TASK DIRECTIONS >> Say how many lines in the listing below contain the word "BROKEN". Give the number alone.

TASK INPUTS below:

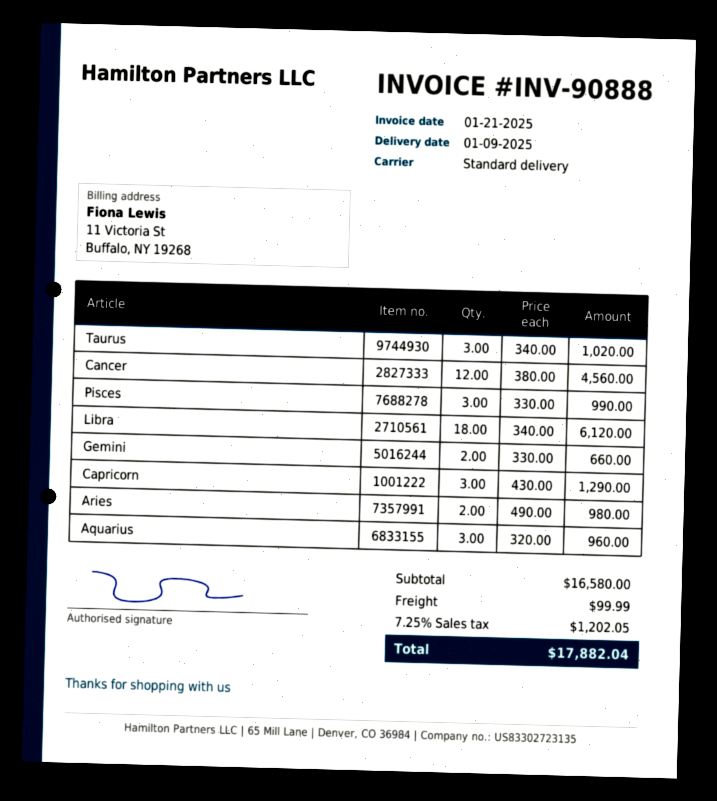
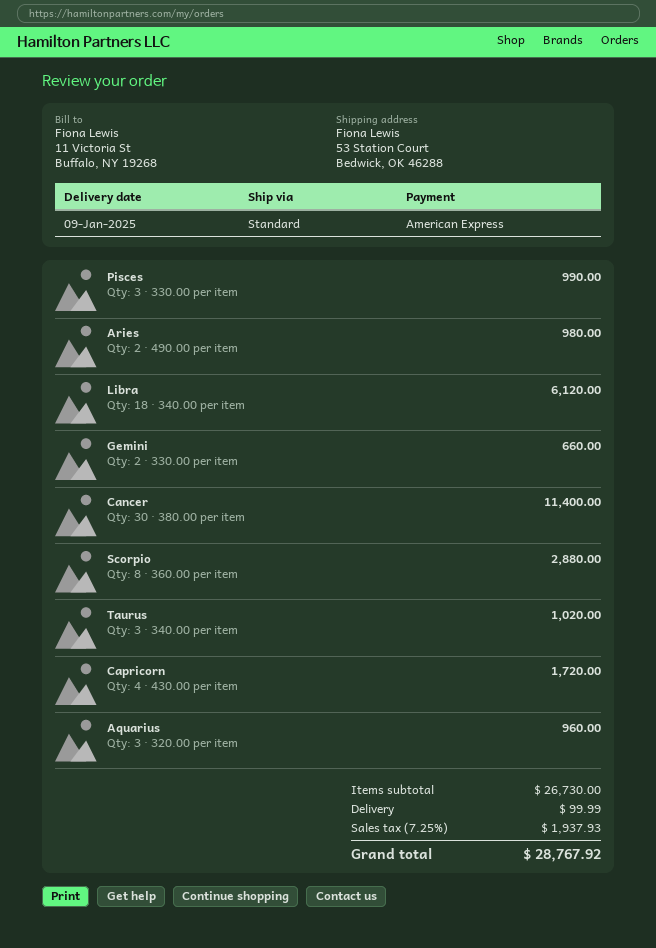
Cancer: 12 x 380.00 = 4560.00 -> 30 x 380.00 = 11400.00
Capricorn: 3 x 430.00 = 1290.00 -> 4 x 430.00 = 1720.00
Scorpio: none -> 8 x 360.00 = 2880.00
subtotal: 16580.00 -> 26730.00
tax: 7.25% = 1202.05 -> 7.25% = 1937.93
total: 17882.04 -> 28767.92

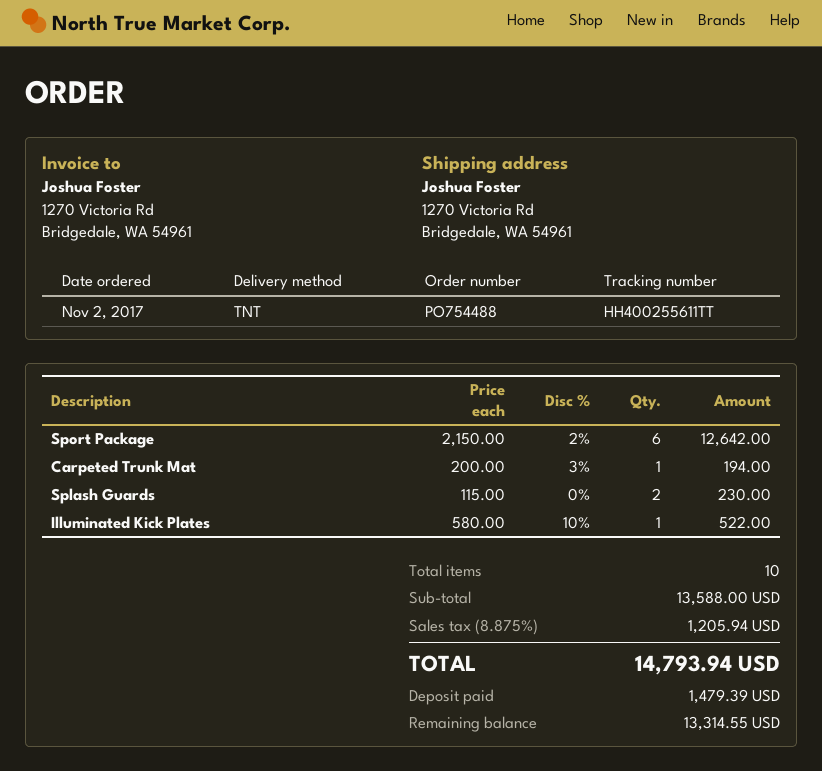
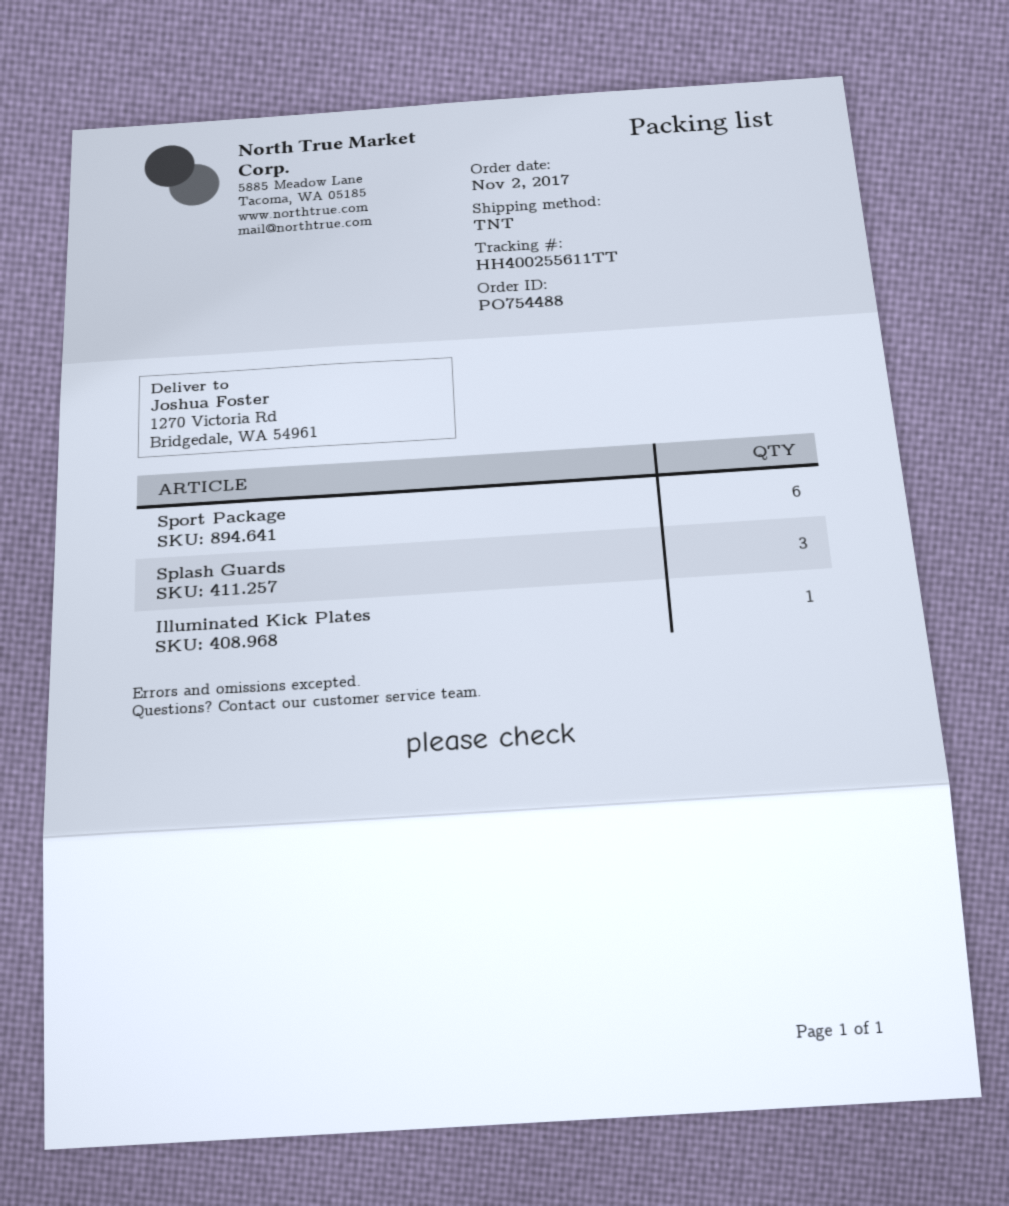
Carpeted Trunk Mat: 1 -> none
Splash Guards: 2 -> 3

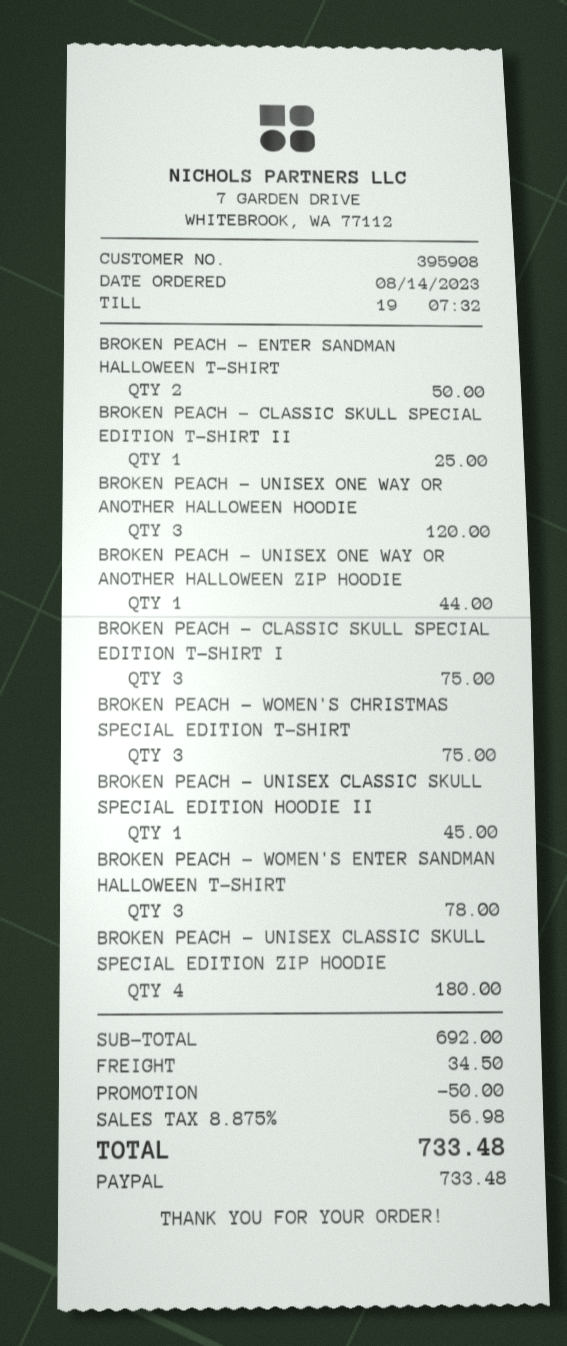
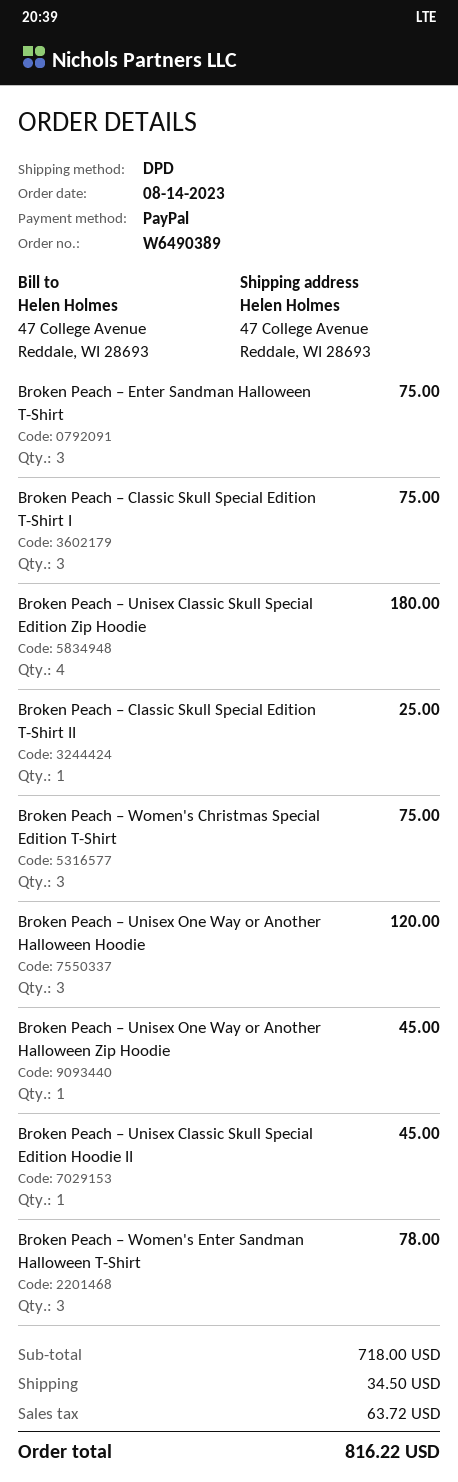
BROKEN PEACH – ENTER SANDMAN HALLOWEEN T-SHIRT: 2 for 50.00 -> 3 for 75.00
BROKEN PEACH – UNISEX ONE WAY OR ANOTHER HALLOWEEN ZIP HOODIE: 1 for 44.00 -> 1 for 45.00
subtotal: 692.00 -> 718.00
discount: 50.00 -> none
tax: 56.98 -> 63.72
total: 733.48 -> 816.22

End of TASK INPUTS.

YOUR SOLUTION >> 2